User interface change data
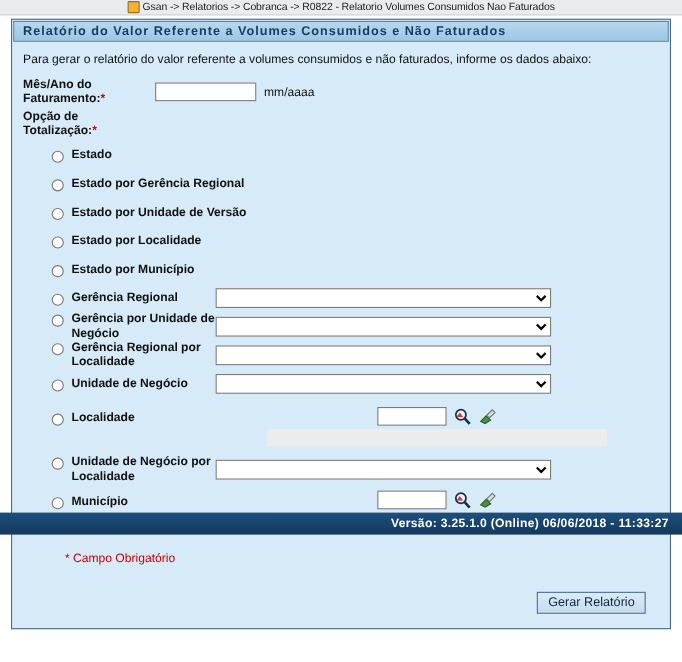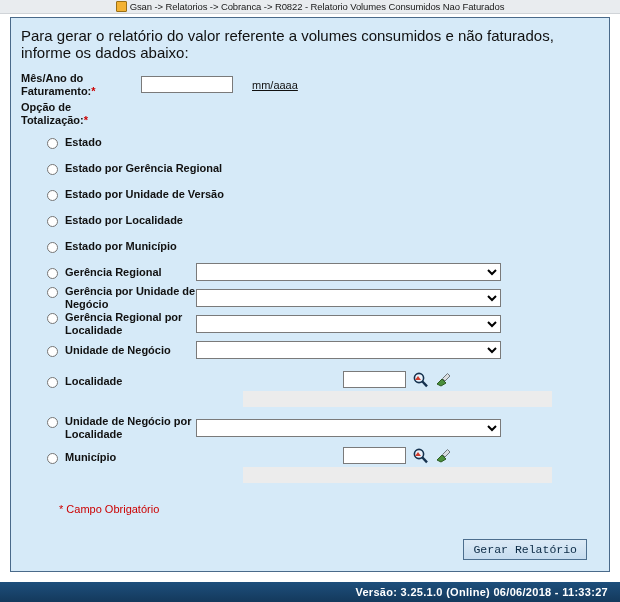"Gsan -> Relatorios -> Cobranca" #app { height: 602px -> 486px }
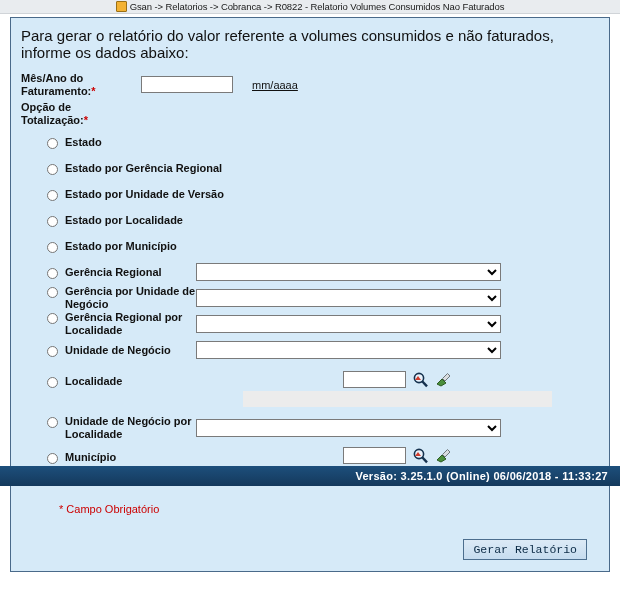"Relatório do Valor Referente a" div.panel-title { html: none -> <div>Relatório do Valor Referente a Volumes Consumidos e Não Faturados</div> }
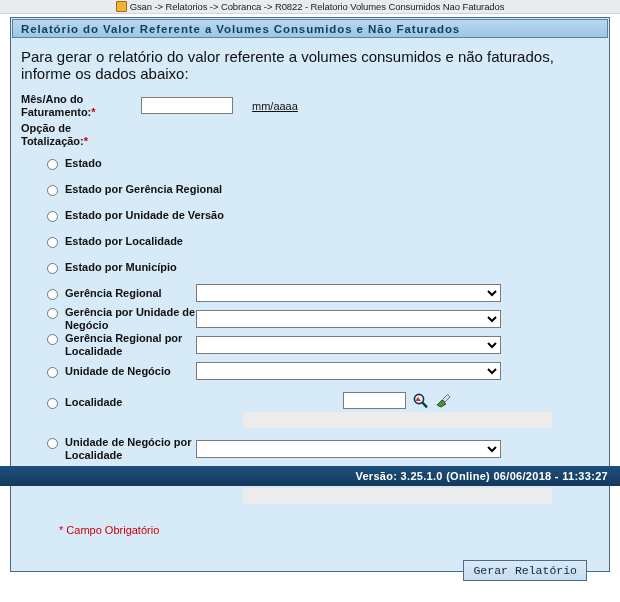"Para gerar o relatório do" .intro-text { font-size: 15px -> 11px }
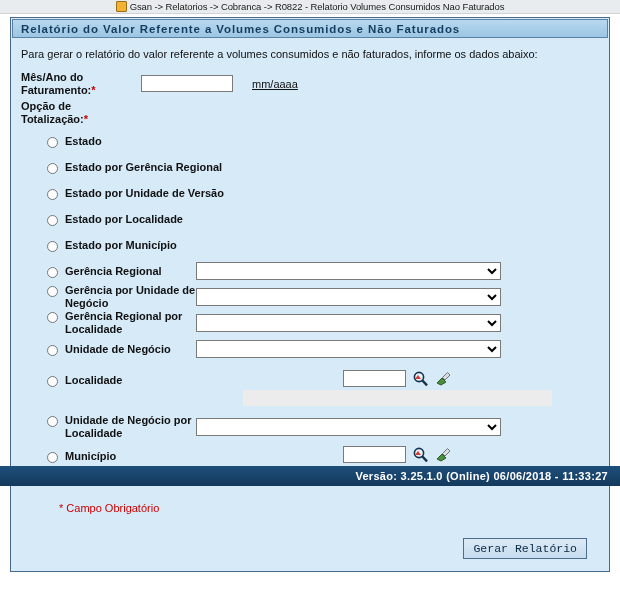"mm/aaaa" .mmaaaa { margin-left: 19px -> 7px; text-decoration: underline -> none }
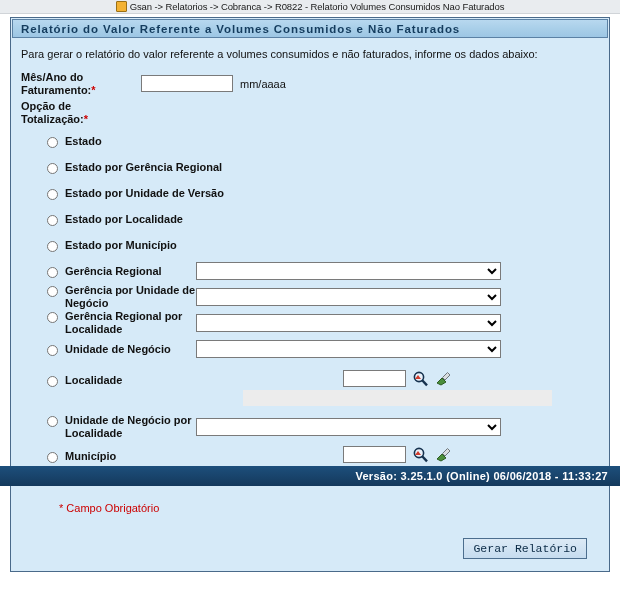"Gerar Relatório" .btn { font-family: Liberation Mono, monospace -> Liberation Sans, sans-serif }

## WHAT YOU ARE ASKED TO DO
An exact, picture-free copy of the entries is required.

## PROBLEM SOLUTION
"Gsan -> Relatorios -> Cobranca" #app { height: 602px -> 486px }
"Relatório do Valor Referente a" div.panel-title { html: none -> <div>Relatório do Valor Referente a Volumes Consumidos e Não Faturados</div> }
"Para gerar o relatório do" .intro-text { font-size: 15px -> 11px }
"mm/aaaa" .mmaaaa { margin-left: 19px -> 7px; text-decoration: underline -> none }
"Gerar Relatório" .btn { font-family: Liberation Mono, monospace -> Liberation Sans, sans-serif }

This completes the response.